La Maison Blanche sous Trump veut rendre l’attaque numérique offensive aussi normale que la dissuasion nucléaire, rompant avec des décennies de retenue stratégique.

Alors que les tensions géopolitiques dans le cyberespace ne cessent de s’intensifier, l’administration Trump affirme une volonté assumée : faire de la cyberattaque offensive un outil ordinaire du pouvoir national. Cette stratégie, dévoilée par Alexei Bulazel, directeur principal du cyber au Conseil de sécurité nationale, rompt avec la prudence des précédentes administrations. Elle vise à déstigmatiser l’emploi de l’offensive numérique en la rendant aussi légitime que les opérations militaires traditionnelles. Bulazel estime qu’une absence de réaction constitue en soi une escalade, et que ne pas répondre, c’est permettre à l’adversaire de prendre le dessus. La nouvelle doctrine mise ainsi sur la réciprocité, la démonstration de force et l’intégration du cyber à l’arsenal global de dissuasion.

Une doctrine en rupture avec la retenue héritée

Lors d’une allocution très remarquée à la conférence RSA, rendez-vous international de la cybersécurité, Alexei Bulazel a posé les fondements d’une nouvelle stratégie nationale. « Il ne s’agit pas d’attaquer pour attaquer, mais de pouvoir répondre de la même manière, si nous sommes victimes d’une agression étrangère« , a-t-il déclaré. En d’autres termes, l’administration Trump veut sortir de la posture réactive pour imposer une forme de dissuasion active, où l’attaque devient un moyen d’équilibrer les rapports de force.

Bulazel ajoute : « J’ajouterais également que ne pas répondre constitue en soi une escalade. » Une affirmation lourde de conséquences, qui révèle la manière dont la Maison Blanche perçoit les dynamiques de pouvoir dans le cyberespace. « Vous devez trouver un moyen de faire comprendre que ce n’est pas acceptable« , martèle-t-il.

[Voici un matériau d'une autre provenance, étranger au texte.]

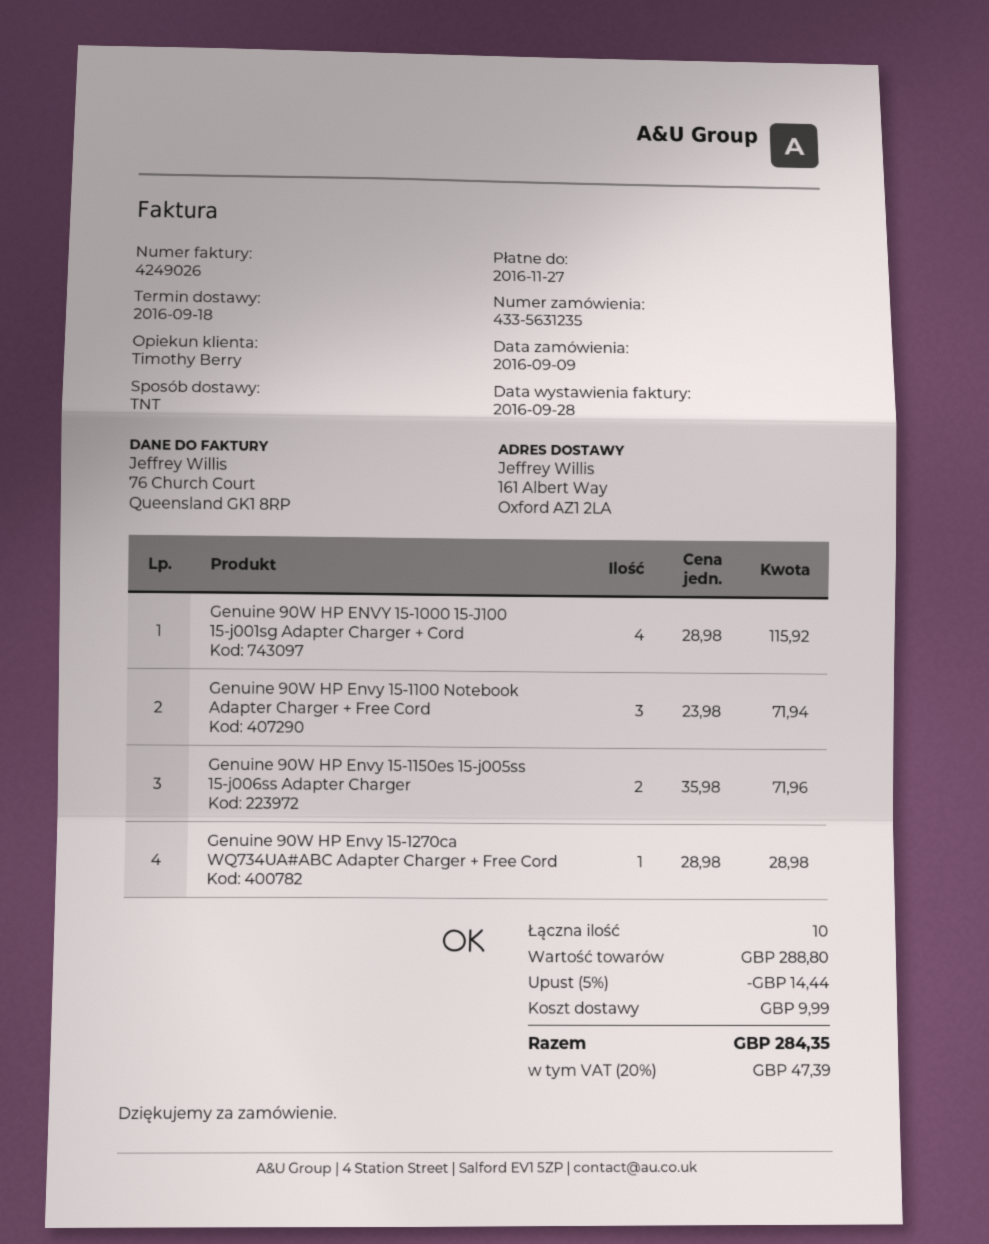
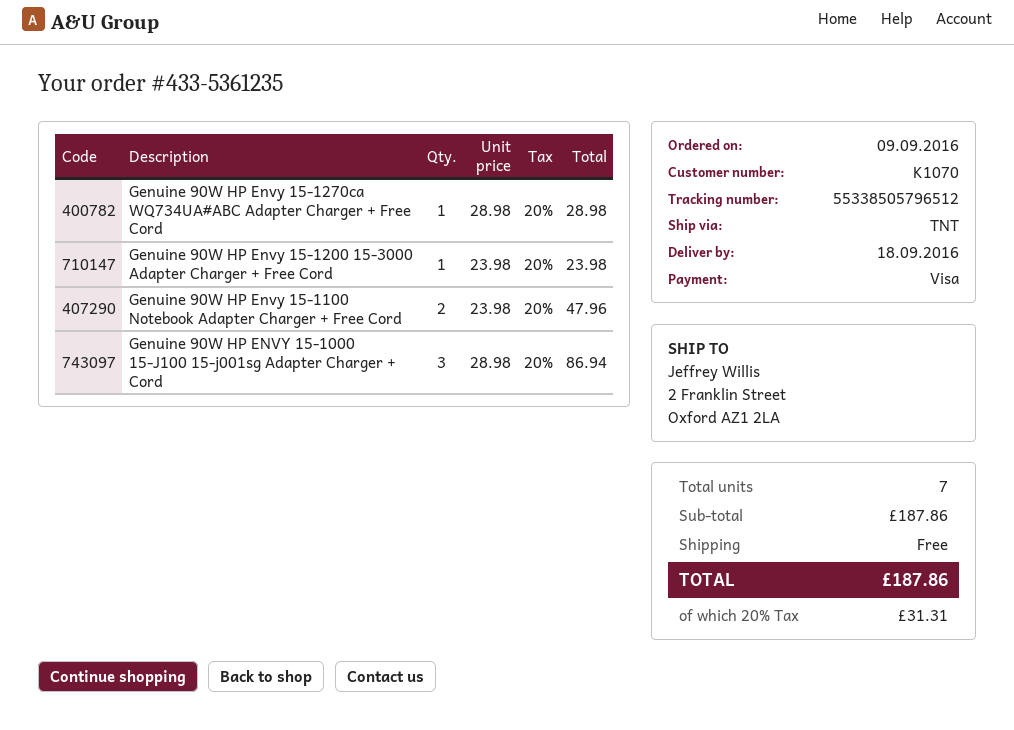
order number: 433-5631235 -> 433-5361235
ship to: 161 Albert Way, Oxford AZ1 2LA -> 2 Franklin Street, Oxford AZ1 2LA
Genuine 90W HP ENVY 15-1000 15-J100 15-j001sg Adapter Charger + Cord: 4 x 28.98 = 115.92 -> 3 x 28.98 = 86.94
Genuine 90W HP Envy 15-1100 Notebook Adapter Charger + Free Cord: 3 x 23.98 = 71.94 -> 2 x 23.98 = 47.96
Genuine 90W HP Envy 15-1150es 15-j005ss 15-j006ss Adapter Charger: 2 x 35.98 = 71.96 -> none
Genuine 90W HP Envy 15-1200 15-3000 Adapter Charger + Free Cord: none -> 1 x 23.98 = 23.98
total quantity: 10 -> 7
subtotal: 288.80 -> 187.86
discount: 5% = 14.44 -> none
shipping: 9.99 -> 0.00
tax: 20% = 47.39 -> 20% = 31.31
total: 284.35 -> 187.86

« Ne pas répondre constitue en soi une escalade. » – Alexei Bulazel, directeur cyber au Conseil de sécurité nationale

Une réorientation déjà à l’œuvre dans les coulisses

Derrière ces déclarations, une réorganisation silencieuse est en cours. Dans les semaines ayant suivi l’élection présidentielle, l’administration entrante a amorcé des changements structurels. Plusieurs décisions controversées, comme le limogeage du général Timothy Haugh, à la tête à la fois du Cyber Command et de la NSA, ont suscité l’inquiétude. Son adjoint a également été écarté. Ces évictions ont été perçues comme un signal : la Maison Blanche veut reprendre la main sur la stratégie cyber. Cela ne semble pourtant pas être une nouveauté au dire des Chinois qui ont poursuivi, il y a peu, trois présumé fonctionnaire de la NSA, accusés de cyber attaque lors des Jeux d’Hiver d’Asie.

Parallèlement, l’Agence de cybersécurité et de sécurité des infrastructures (CISA), chargée de protéger les réseaux civils, a vu ses moyens revus à la baisse. Une décision critiquée par nombre d’experts, mais qui s’inscrit dans une logique d’efficacité offensive plutôt que de renforcement défensif.

La doctrine Bulazel ne se limite pas à une posture. Elle s’inscrit dans une volonté de concrétisation : « Il y a beaucoup de choses que nous pourrions faire pour imposer des coûts« , affirme-t-il. Selon lui, les administrations passées ont fait preuve d’hésitation. Cette époque est révolue : « Nous pouvons changer la stratégie en matière de cyberattaque.« 

Des attaques informatiques de grande ampleur, en particulier celles orchestrées par la Chine, ont visé des entreprises de télécommunication américaines. Les intrusions ont permis à des acteurs étrangers de collecter des données stratégiques et de se positionner pour cibler les infrastructures critiques du pays. Ces opérations, peu sanctionnées jusqu’à présent, servent de justification au durcissement voulu par Trump.

« Certains ont été menottés ou engoncés dans une camisole de force », affirme Bulazel. « Vous pouvez défaire cela et libérer leur talent. »

Le cyber comme extension du champ militaire

La doctrine actuelle ne désigne pas seulement la riposte comme finalité. Elle envisage l’offensive cyber comme outil de soutien à des opérations militaires plus classiques. Dans une guerre moderne, les frappes numériques peuvent désorganiser les communications ennemies, paralyser leurs radars ou perturber leur logistique. Cette synergie entre cyber et forces armées devient un pilier de la stratégie nationale.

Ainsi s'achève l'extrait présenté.